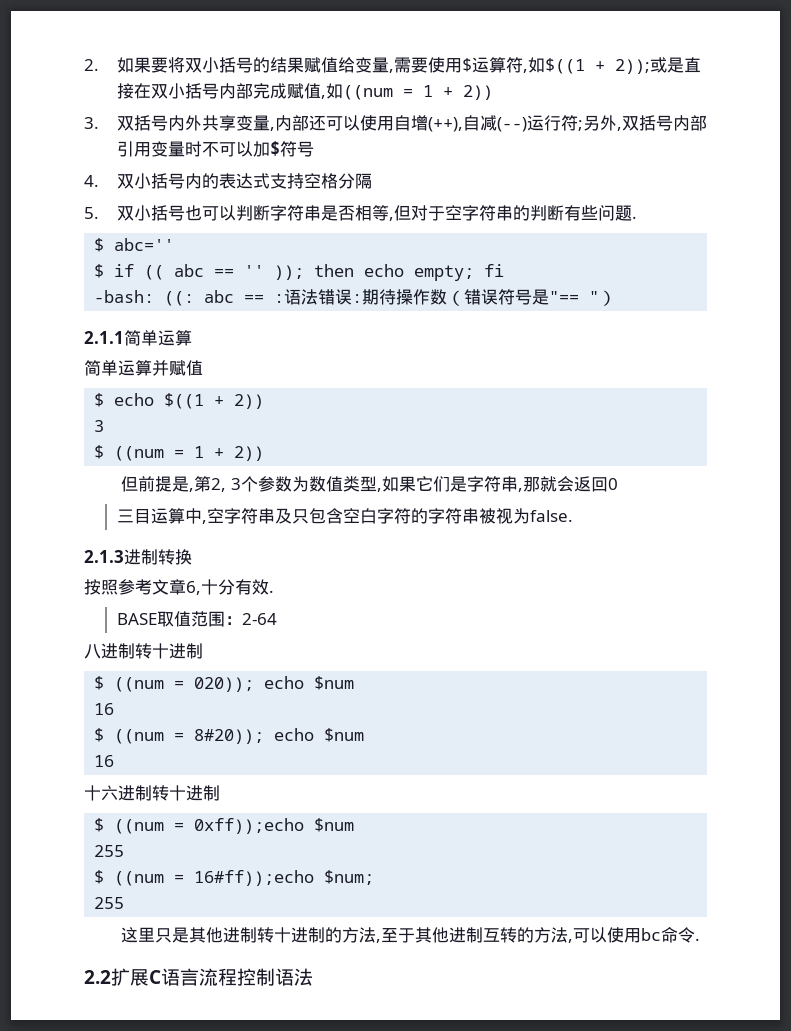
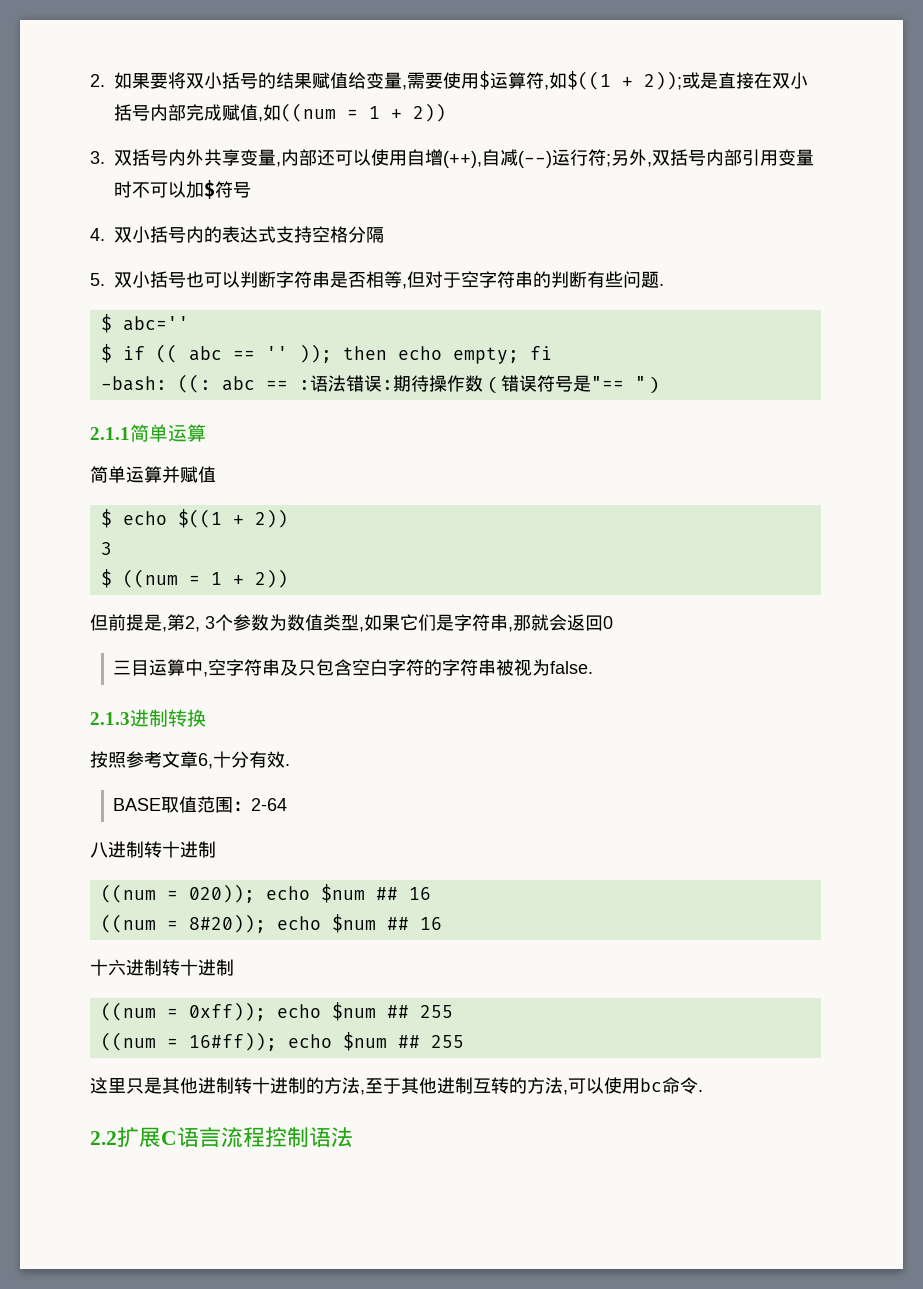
- $ ((num = 020)); echo $num
- 16
- $ ((num = 8#20)); echo $num
- 16
+ ((num = 020)); echo $num ## 16
+ ((num = 8#20)); echo $num ## 16
- $ ((num = 0xff));echo $num
- 255
- $ ((num = 16#ff));echo $num;
- 255
+ ((num = 0xff)); echo $num ## 255
+ ((num = 16#ff)); echo $num ## 255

++++++++

Nothing but the lines from the one containing "020)); echo $num ## 16" through the end of the entries belongs in the answer; repeat them exactly.

+ ((num = 020)); echo $num ## 16
+ ((num = 8#20)); echo $num ## 16
- $ ((num = 0xff));echo $num
- 255
- $ ((num = 16#ff));echo $num;
- 255
+ ((num = 0xff)); echo $num ## 255
+ ((num = 16#ff)); echo $num ## 255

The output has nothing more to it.